Records excerpted from a collection:
┌──

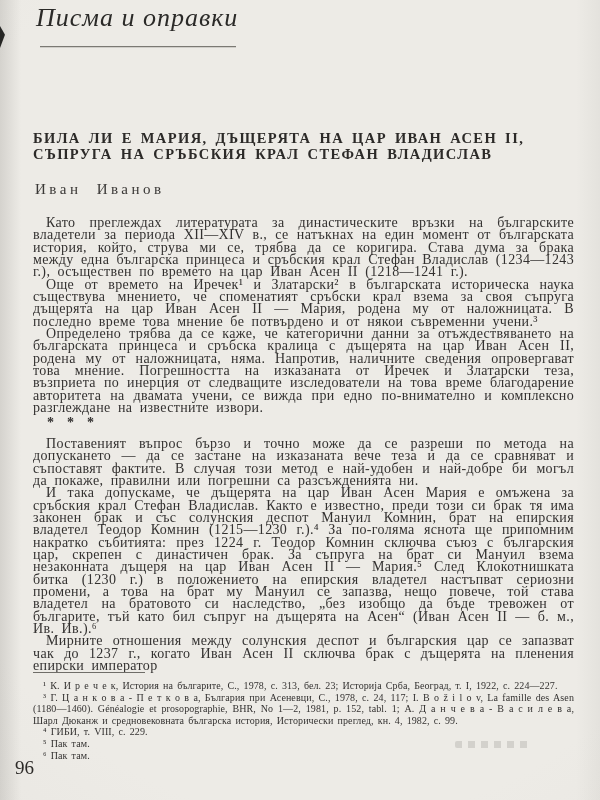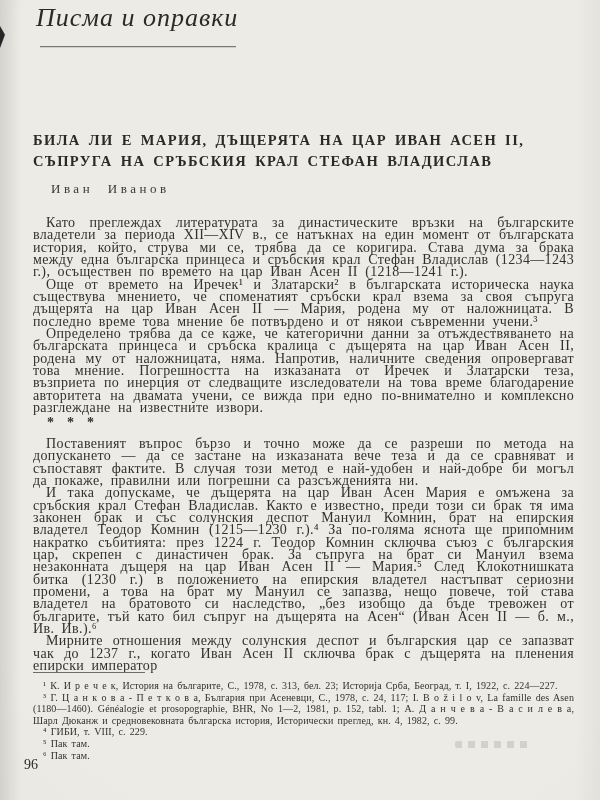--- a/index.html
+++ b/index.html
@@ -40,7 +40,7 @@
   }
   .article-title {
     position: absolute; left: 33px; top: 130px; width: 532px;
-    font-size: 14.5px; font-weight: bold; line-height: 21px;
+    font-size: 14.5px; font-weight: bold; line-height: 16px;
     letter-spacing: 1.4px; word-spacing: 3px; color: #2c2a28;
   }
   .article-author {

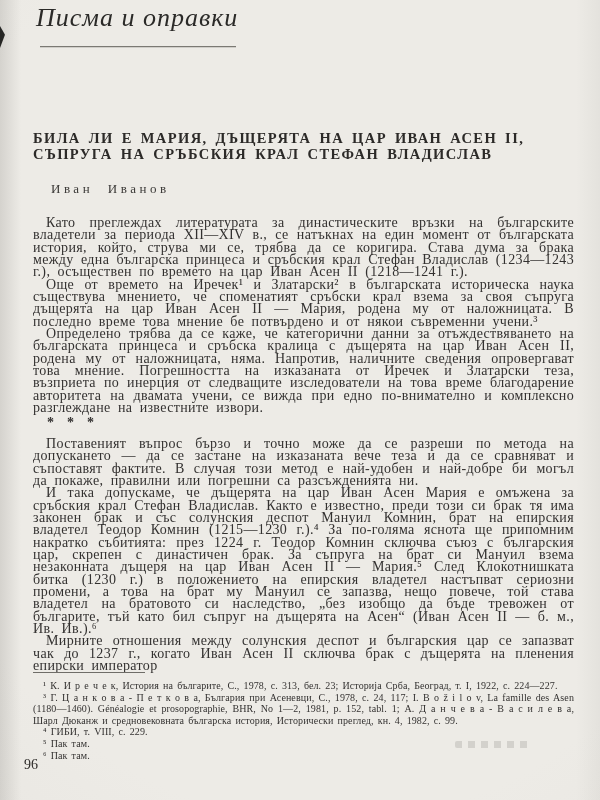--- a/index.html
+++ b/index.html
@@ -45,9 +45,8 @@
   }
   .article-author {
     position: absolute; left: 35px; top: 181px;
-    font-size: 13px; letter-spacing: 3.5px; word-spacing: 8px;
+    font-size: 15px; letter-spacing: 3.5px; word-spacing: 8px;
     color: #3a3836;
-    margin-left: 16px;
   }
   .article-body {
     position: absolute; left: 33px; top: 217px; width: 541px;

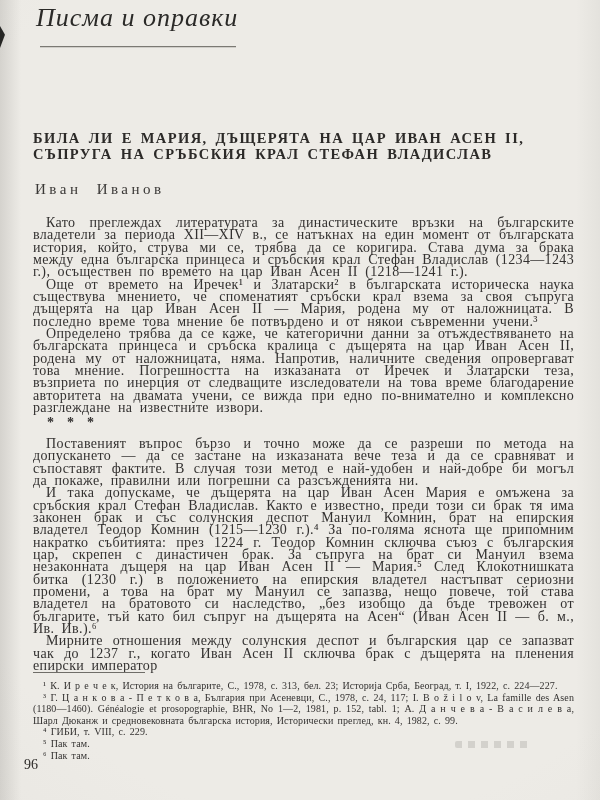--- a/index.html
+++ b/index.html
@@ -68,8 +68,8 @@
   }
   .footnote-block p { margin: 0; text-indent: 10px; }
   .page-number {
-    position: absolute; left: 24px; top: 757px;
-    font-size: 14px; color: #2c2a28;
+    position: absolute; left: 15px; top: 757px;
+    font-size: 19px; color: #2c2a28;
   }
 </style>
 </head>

└──
┌──

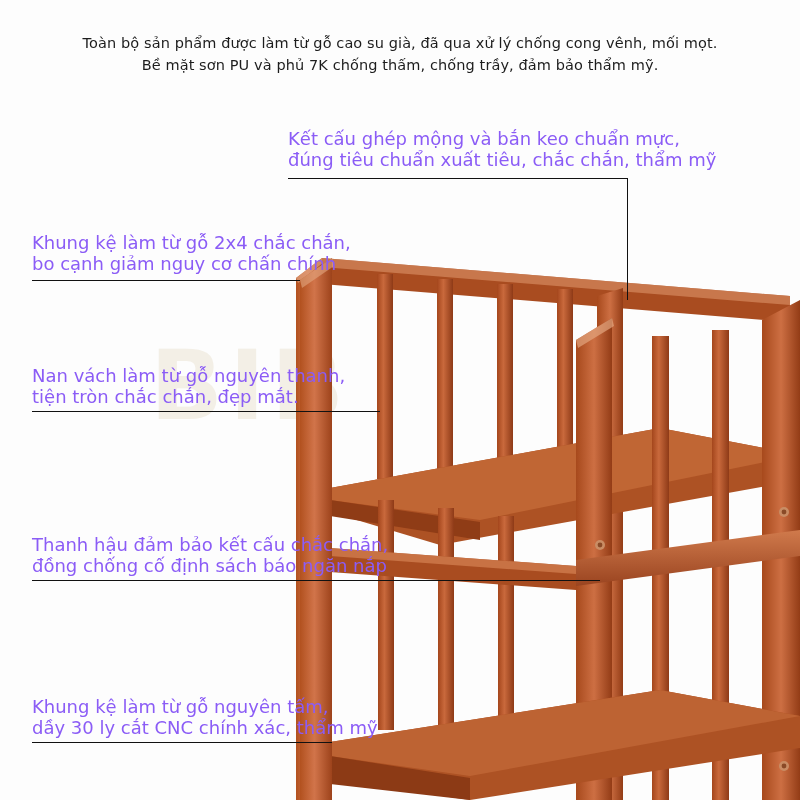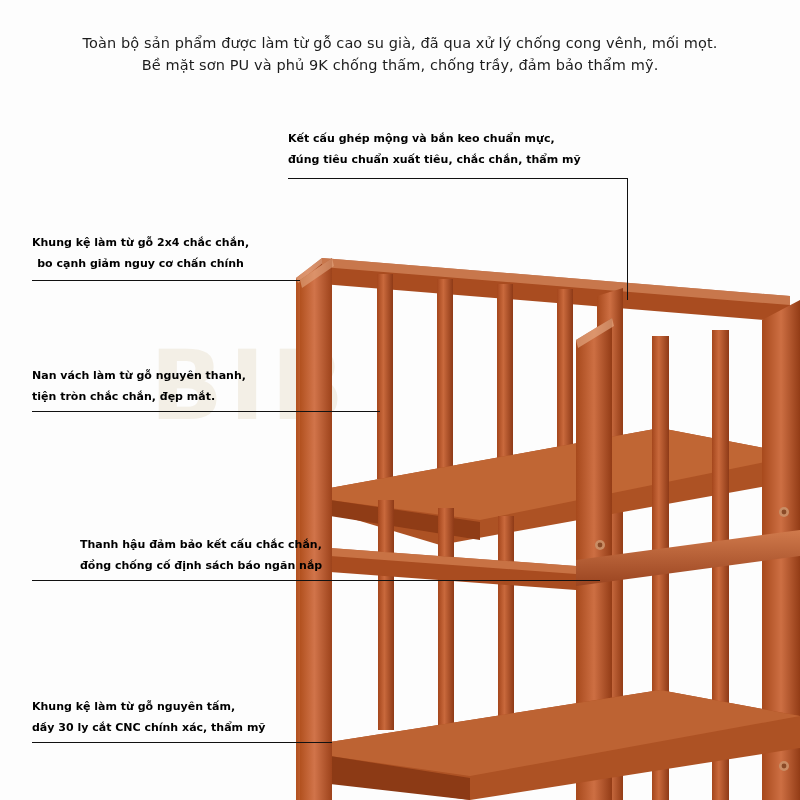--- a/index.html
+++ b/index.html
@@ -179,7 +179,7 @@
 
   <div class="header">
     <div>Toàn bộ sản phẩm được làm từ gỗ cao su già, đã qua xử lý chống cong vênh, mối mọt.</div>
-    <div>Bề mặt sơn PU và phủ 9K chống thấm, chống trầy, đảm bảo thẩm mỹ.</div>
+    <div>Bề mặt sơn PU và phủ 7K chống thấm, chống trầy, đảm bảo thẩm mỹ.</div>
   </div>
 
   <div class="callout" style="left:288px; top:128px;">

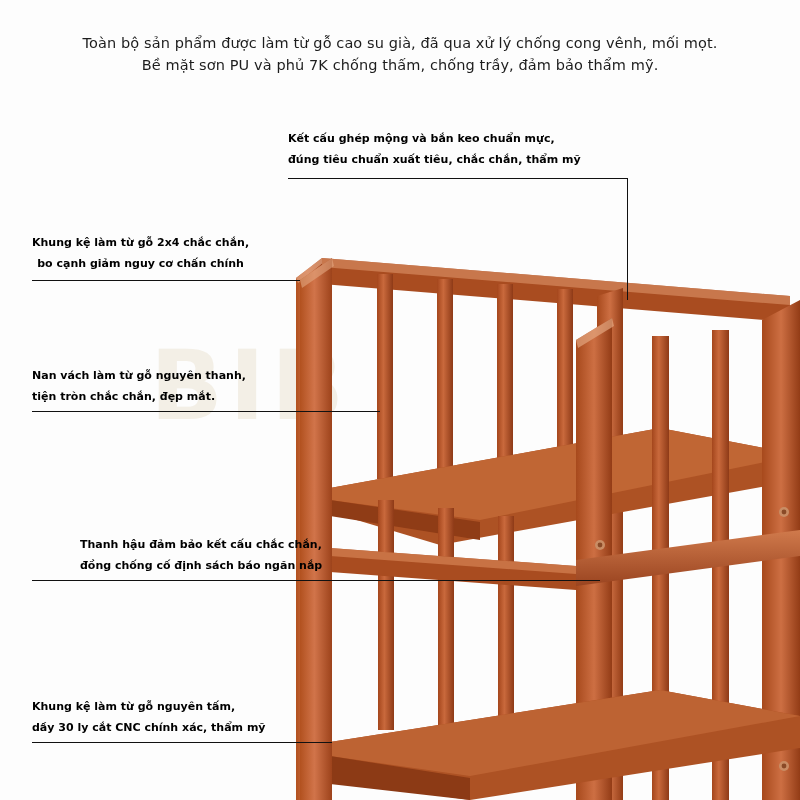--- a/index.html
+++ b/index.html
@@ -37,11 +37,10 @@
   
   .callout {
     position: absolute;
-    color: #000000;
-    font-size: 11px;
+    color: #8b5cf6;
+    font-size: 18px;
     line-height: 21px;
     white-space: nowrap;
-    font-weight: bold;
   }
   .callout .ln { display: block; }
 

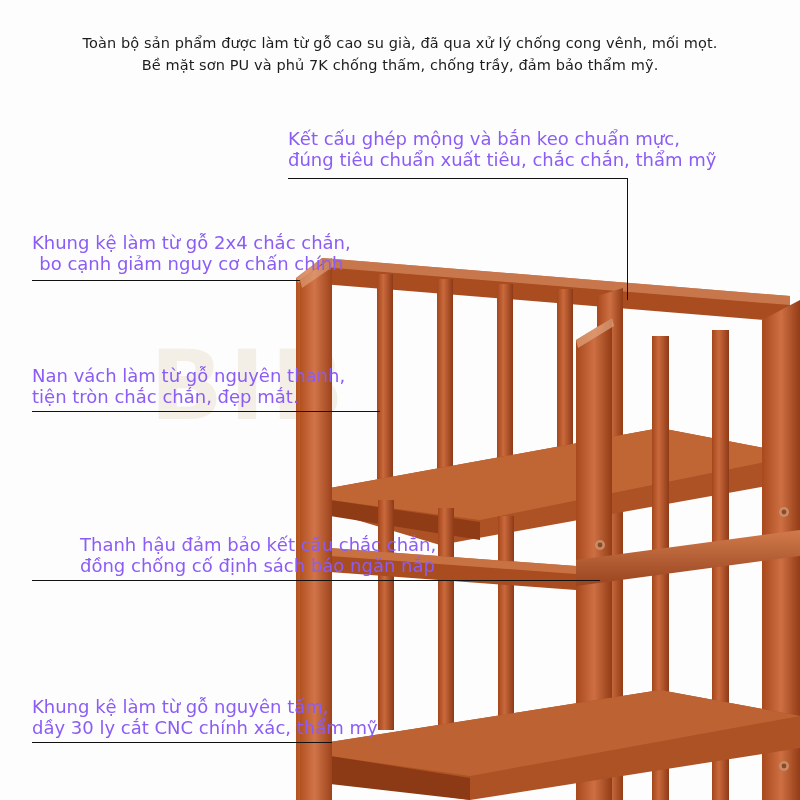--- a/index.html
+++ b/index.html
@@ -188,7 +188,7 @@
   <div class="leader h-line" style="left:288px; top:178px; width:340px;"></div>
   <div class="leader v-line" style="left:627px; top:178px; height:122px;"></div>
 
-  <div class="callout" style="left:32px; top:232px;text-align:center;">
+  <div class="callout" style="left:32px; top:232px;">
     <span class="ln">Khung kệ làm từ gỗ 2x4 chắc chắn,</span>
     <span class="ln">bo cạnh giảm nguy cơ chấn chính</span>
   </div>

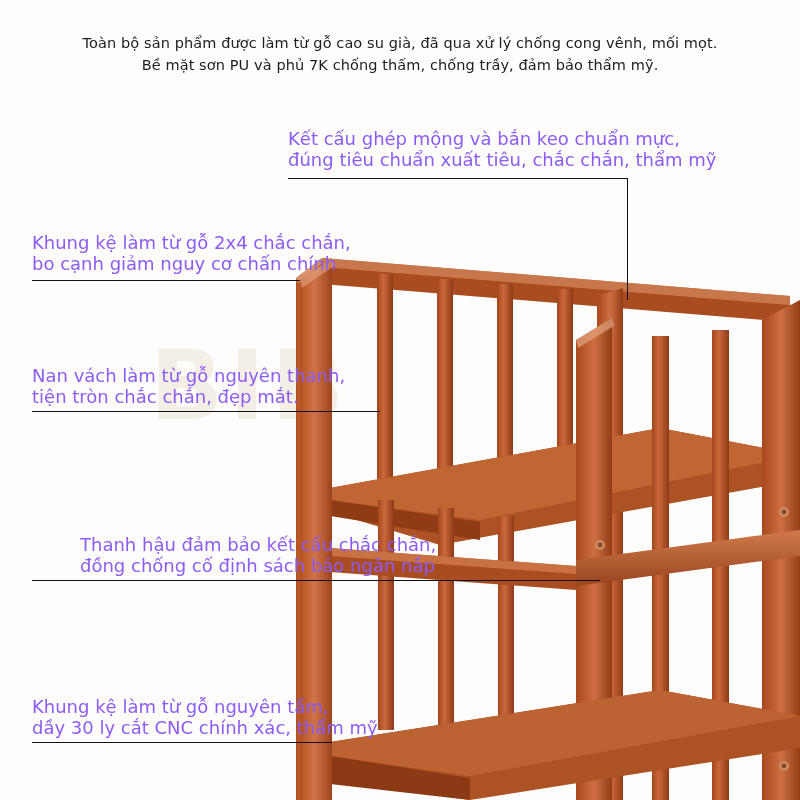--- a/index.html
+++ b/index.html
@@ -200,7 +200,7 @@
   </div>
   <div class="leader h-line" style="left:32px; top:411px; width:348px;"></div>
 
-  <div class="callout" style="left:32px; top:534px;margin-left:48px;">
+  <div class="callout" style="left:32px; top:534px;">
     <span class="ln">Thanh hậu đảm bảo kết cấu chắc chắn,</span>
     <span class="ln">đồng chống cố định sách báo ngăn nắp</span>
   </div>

└──

Lines holding the word "weight" in the entries above are the ones to pull out. Copy them all.

-    font-size: 14.5px; font-weight: bold; line-height: 21px;
+    font-size: 14.5px; font-weight: bold; line-height: 16px;
-    font-weight: bold;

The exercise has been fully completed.